Hydraulic fracturing in unconventionals ascribes to "fractures should be perpendicular to the axis of least stress". First published in 1957 by, this theory stands the test of time. They determined this by injecting a plaster slurry into "ordinary gelatine" (homogeneous medium) under different principal stress orientation and observing the final geometry of the set plaster. All tests confirmed their theory, except for one test that "shows a horizontal fracture (that was tested) in stratified gelatin". They discounted this result stating that it was an outlier because of the "weakness due to bubbles between two gelatin layers". However, as all unconventional source reservoirs have weak interfaces associated to the presence of bedding planes, could the rock fabric influence the development of the stimulated rock volume (SRV) more than principal stress?

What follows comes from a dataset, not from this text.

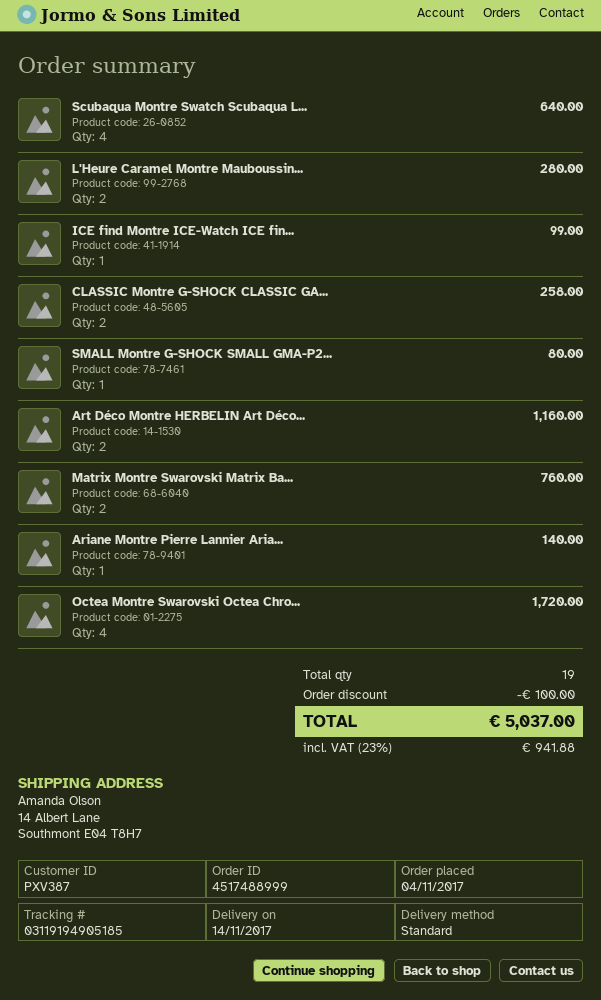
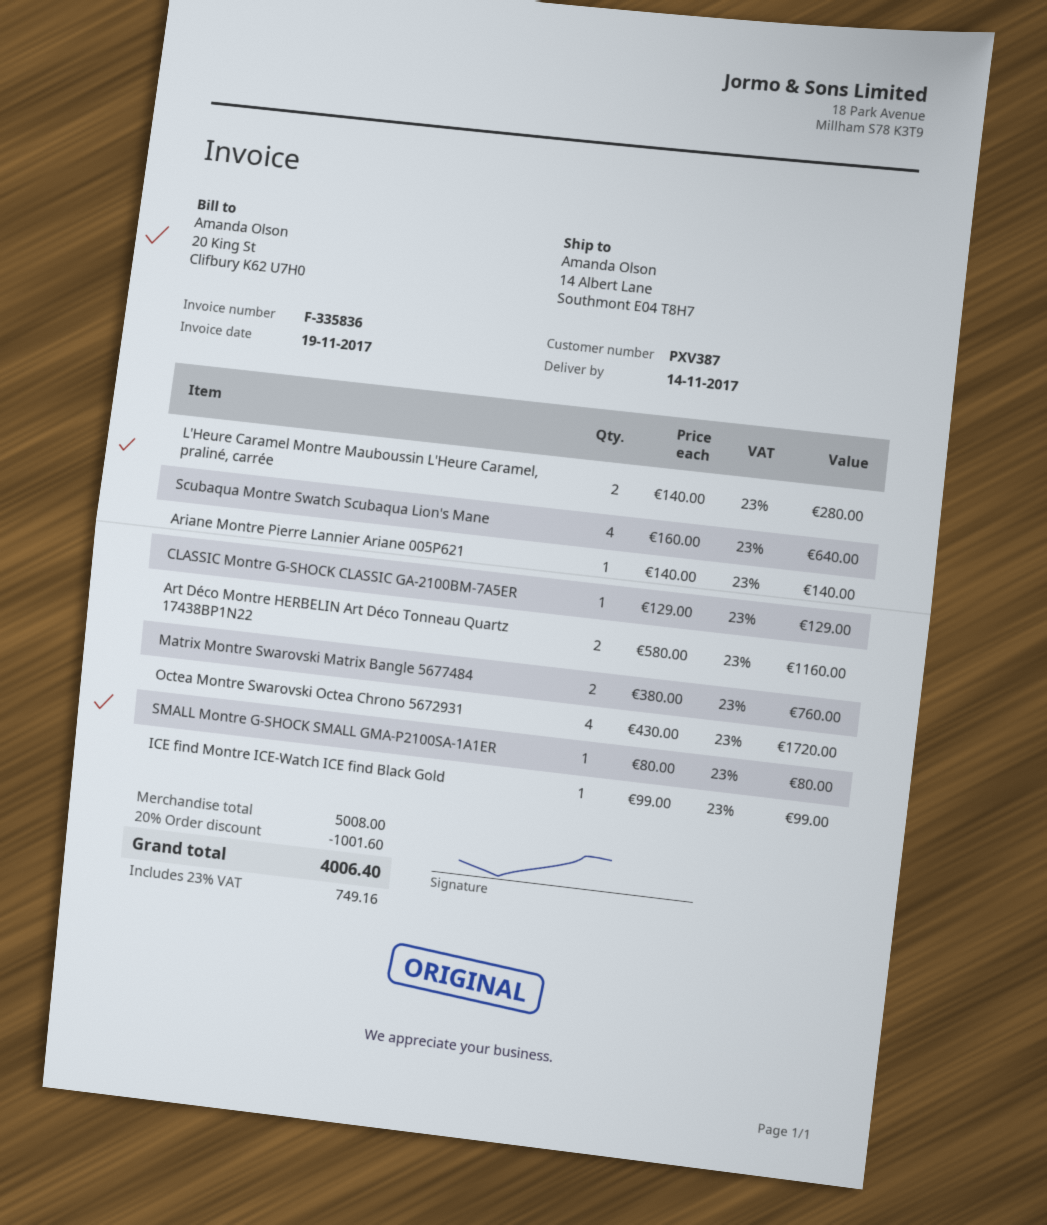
CLASSIC Montre G-SHOCK CLASSIC GA...: 2 for 258.00 -> 1 for 129.00
discount: 100.00 -> 1001.60
tax: 23% = 941.88 -> 23% = 749.16
total: 5037.00 -> 4006.40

Utilizing a True Triaxial testing system the authors conducted a series of laboratory tests, conceptually similar to the "stratified gelatin" tests by Hubbert and Willis, on 80 × 80 × 80 mm3 cubes cut from a samples from the Montney Formation, Canada. The laboratory hydraulic fracturing experiments used slickwater injected in the center of the cube to mimic a single stage open hole completion, while under true triaxial conditions in the lab (σHmax 63 MPa, σhmin 43 MPa, σV46 MPa). All tests were monitored with acoustic emissions sensors. All tested cubes were then impregnated with UV epoxy, scanned via x-ray micro-CT (110 um res) and ultimately serial-sectioned at 50 μm intervals. Using deep-learning-assisted stacked-photo reconstruction, a high-resolution high-contrast 3D geometry of the resultant completion stage and the fracture network making the stimulated rock volume (SRV) was obtained. Very complex, but consistent fracture network geometries, grouped into three fracture types, were observed: one pre-existing natural axial fracture, a pseudo bi-wing fracture (⊥ to σ3), and a dominant set associated to bedding plane parting (⊥ to σ2). Indeed, bedding plane parting (⊥ to the σ2) dominated the fracture network and volume percent of the stimulated rock volume (over 60% of the SRV) within the cubes. Very few acoustic emissions were detected in samples where the bedding parallel fractures dominated the SRV.

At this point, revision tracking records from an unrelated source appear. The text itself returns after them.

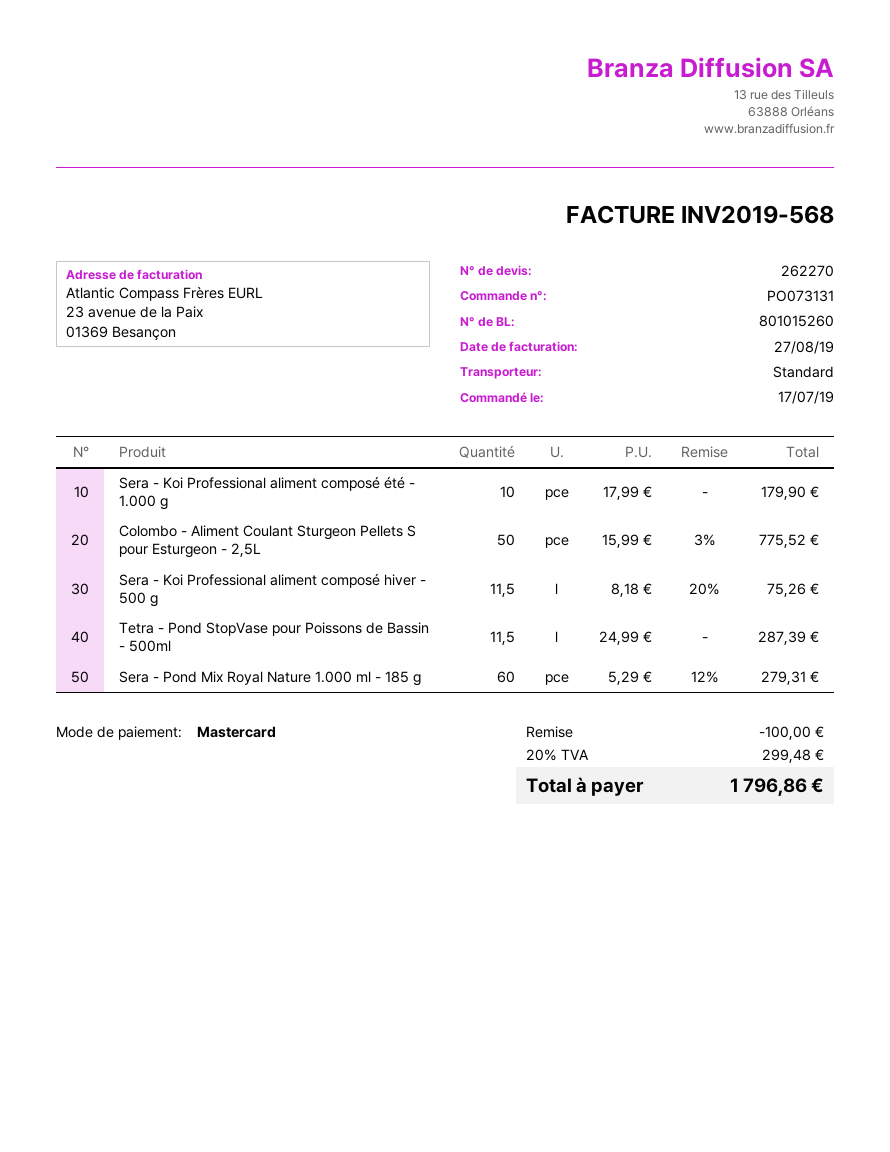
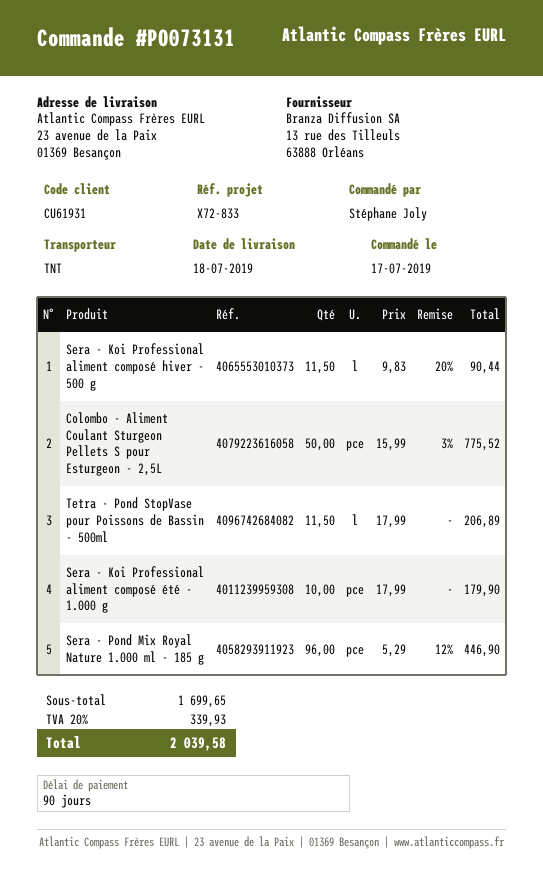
shipping method: standard -> TNT
Sera - Koi Professional aliment composé hiver - 500 g: 11.5 x 8.18 - 20% = 75.26 -> 11.5 x 9.83 - 20% = 90.44
Tetra - Pond StopVase pour Poissons de Bassin - 500ml: 11.5 x 24.99 = 287.39 -> 11.5 x 17.99 = 206.89
Sera - Pond Mix Royal Nature 1.000 ml - 185 g: 60 x 5.29 - 12% = 279.31 -> 96 x 5.29 - 12% = 446.90
discount: 100.00 -> none
tax: 20% = 299.48 -> 20% = 339.93
total: 1796.86 -> 2039.58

From our laboratory experiments, in highly laminated reservoirs, the geometry of hydraulic fractures appears to be more strongly influenced by the rock fabric itself and the frequency of layered anisotropy within the completion zone then the local principal stress orientation. Based on these results we can speculate that regional markers/contacts could act as conduits for fluid pathways associated with frac hits, thus contributing to explain phenomena such as parent child interactions or casing deformation, as well as if further propagated, to allow completions fluids to lubricate critically stressed planes/faults, potentially leading to induced seismicity. Understanding the dominant driver of fracture geometry, including the characterization of bedding planes, could allow for the development of an improved risk mitigation workflow and production optimization.